We stood and her young housekeeper showed us to the door again, but this time Mrs. Lowell followed. The housekeeper seemed quite smitten with Garrett.
“I tried to call her,” Mrs. Lowell said. “She won’t accept my calls. Would you please have her call her father?”
“I’ll do my best.”
* * *
I called Cookie the minute we got in Garrett’s truck.
“Are all stepmothers bitches?” I asked her, knowing how awful that sounded. I cringed at the words myself. One of my good friends was a stepmother, and she was the best thing that ever happened to those kids.
“I was raised by my stepmother,” Cookie said. And I knew that. That’s why I’d called her.
“I’m sorry. I didn’t mean it.”
“Sure you did, and you have every right to wonder such a thing, hon, after what you’ve been through with yours. But mine was amazing. If not for her, my childhood would have been drastically different, and not in a good way.”
“Then I’m grateful for her, too.”
“Thank you. I’ll let her know. Did you need something?”
“Affirmation.”
She chuckled. “What kind?”
“The kind you just gave me.”
I told Garrett to head to the bank. I couldn’t imagine Agent Carson would wait for me much longer. My phone rang as we were headed over to the scene. Of course, everything would be back to normal now, but Agent Carson might be a bit miffed at me for not showing immediately.
“Where the hell are you?” she said in answer to my “Charley’s House of Edible Thongs.”
“Sorry,” I said, cringing at her tone, “I was making a delivery. Edible thongs are very popular right now.”
“So are prison uniforms.”
“Are they edible? That seems to be my best selling point.”
“If you are not here in two minutes—”
“Here!” I shouted into the phone as we pulled into the parking lot across from the bank in question. “I’m here.” I put one hand over the phone and whispered to Garrett, “She’s so sensitive.”
“Where here?”
“Turn around.”
Her short, dark bob swiveled to her left.
“Other way.”
She did a 180 and spotted us parking.
“Here I am.” I waved through the windshield. “And just in the nick of time.
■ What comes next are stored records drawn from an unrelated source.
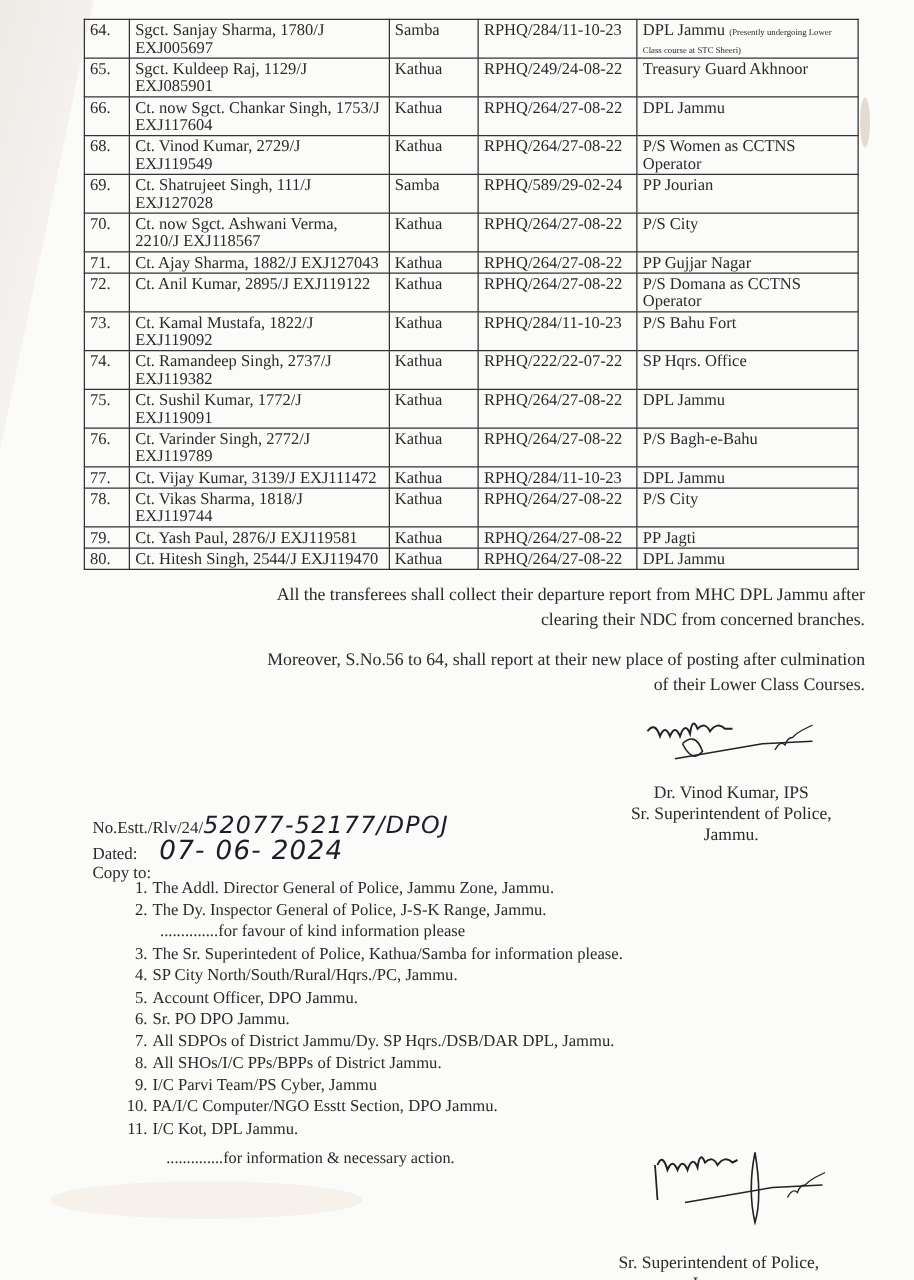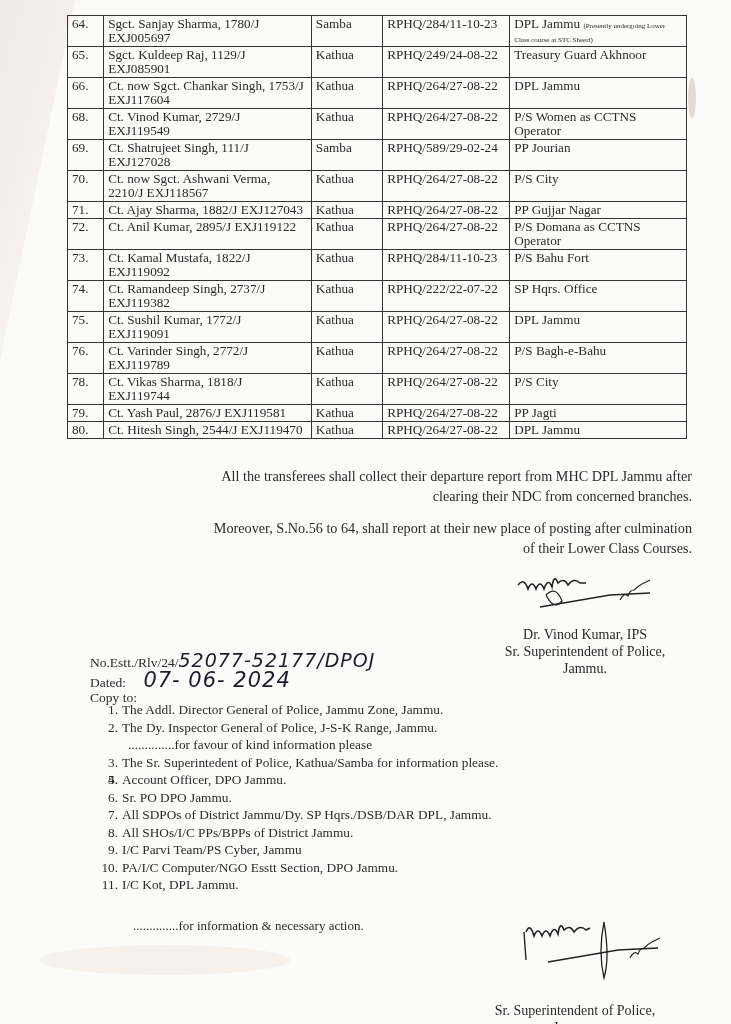--- a/index.html
+++ b/index.html
@@ -139,6 +139,13 @@
         <td class="dist"><span>Kathua</span></td>
         <td class="order"><span>RPHQ/264/27-08-22</span></td>
         <td class="place"><span>P/S Bagh-e-Bahu</span></td>
+      </tr>
+      <tr class="short">
+        <td class="sno"><span>77.</span></td>
+        <td class="name"><span>Ct. Vijay Kumar, 3139/J EXJ111472</span></td>
+        <td class="dist"><span>Kathua</span></td>
+        <td class="order"><span>RPHQ/284/11-10-23</span></td>
+        <td class="place"><span>DPL Jammu</span></td>
       </tr>
       <tr class="tall">
         <td class="sno"><span>78.</span></td>

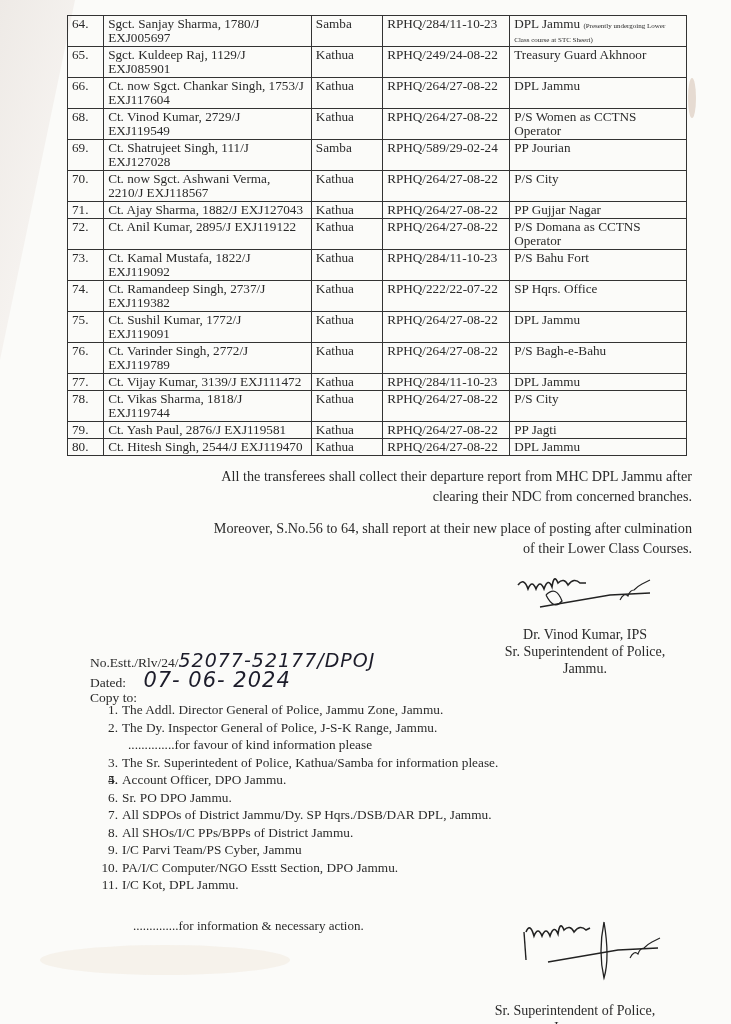--- a/index.html
+++ b/index.html
@@ -35,7 +35,7 @@
   .para .indent { display: inline-block; width: 130px; }
   .sig-block { position: absolute; text-align: center; font-size: 14px; line-height: 17px; margin-top: 36px; }
   .signature { position: absolute; }
-  .ref { position: absolute; left: 74px; font-size: 13.5px; line-height: 16px; margin-left: 16px; }
+  .ref { position: absolute; left: 74px; font-size: 13.5px; line-height: 16px; }
   .hand { font-family: "DejaVu Sans", sans-serif; font-size: 19px; letter-spacing: 1px; color: #1c1c2a; font-style: italic; }
   ol.copy {
     position: absolute; left: 96px; top: 701px; margin: 0; padding: 0 0 0 18px;

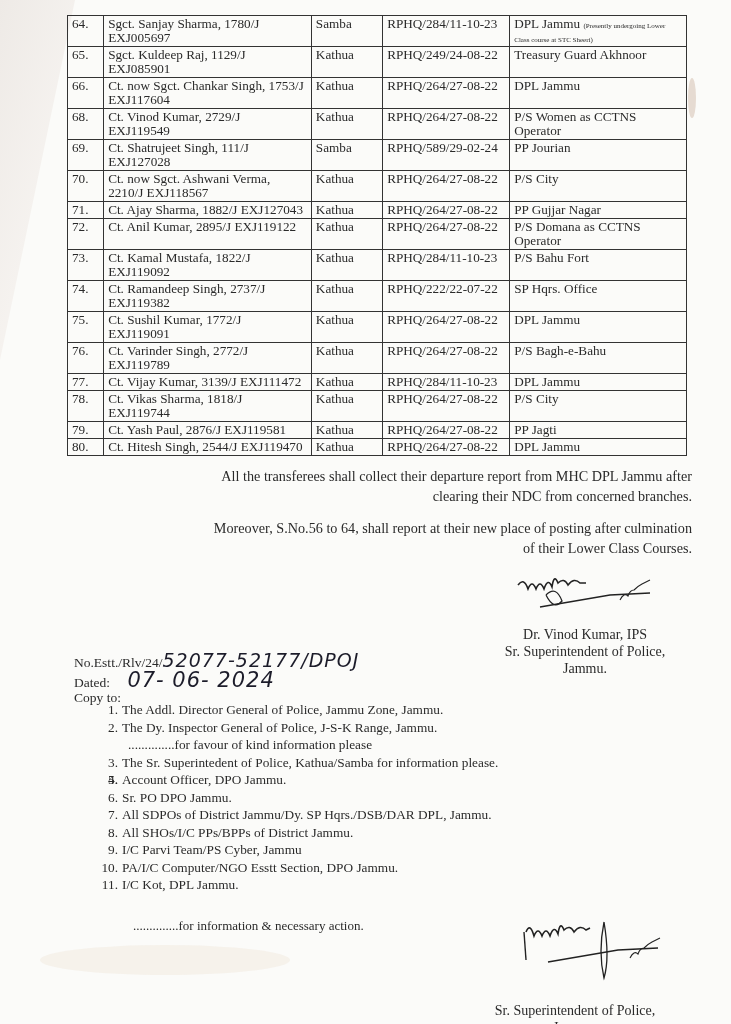--- a/index.html
+++ b/index.html
@@ -203,7 +203,7 @@
     <li><span class="num">1.</span><span>The Addl. Director General of Police, Jammu Zone, Jammu.</span></li>
     <li><span class="num">2.</span><span>The Dy. Inspector General of Police, J-S-K Range, Jammu.</span><span class="sub">..............for favour of kind information please</span></li>
     <li><span class="num">3.</span><span>The Sr. Superintedent of Police, Kathua/Samba for information please.</span></li>
-    <li><span class="num">4.</span></li>
+    <li><span class="num">4.</span><span>SP City North/South/Rural/Hqrs./PC, Jammu.</span></li>
     <li><span class="num">5.</span><span>Account Officer, DPO Jammu.</span></li>
     <li><span class="num">6.</span><span>Sr. PO DPO Jammu.</span></li>
     <li><span class="num">7.</span><span>All SDPOs of District Jammu/Dy. SP Hqrs./DSB/DAR DPL, Jammu.</span></li>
Whew.”
Before I got out, I turned to Garrett. He kept his gaze front and center, waiting for me to vacate the premises. He’d been quieter than usual. Well, okay, he was always quiet, but not deathly quiet. Not I’ve-been-to-hell-and-I’ll-never-be-the-same quiet.
I crinkled my chin and said, “Do you want to talk about it? What it was like to be in hell?”
He turned on me so fast, his movements reminded me of Reyes’s. His silvery eyes locked on to mine, his gaze hard, his jaw locked. When he spoke, he did so with eerie purpose, each syllable precise. “Do you want to talk about what it was like to have razor-sharp metal slice through your flesh until it scored across bone?”
Goodness. He was in a mood all of a sudden. “So, that’s a no?”
He quirked one corner of his mouth, but the gesture held no humor whatsoever.
“Okay, well, good talk,” I said, feeling blindly for the door handle.
He went back to staring out his windshield.
When I got out, Agent Carson stood tapping her toes on the pavement. I had no idea people really did that.
“So, what makes you think this was an inside job?” she asked. No hello. No how’s the wife and kids. Just business as usual. I liked her.
“I was told so by the robbers.”
“And their names are?”
“I told you, the Bandits.”
“The Bandits are a motorcycle club two-hundred strong. I need the names of the men who entered the premises at gunpoint, held a group of patrons hostage, and took currency that did not belong to them out of that bank.” She pointed across the street for reference.
“They didn’t actually pull their guns,” I said, correcting her. “They don’t unless they have to. I’ve seen the stories on the news.”
“Charley,” she said, a sharp edge of warning in her voice.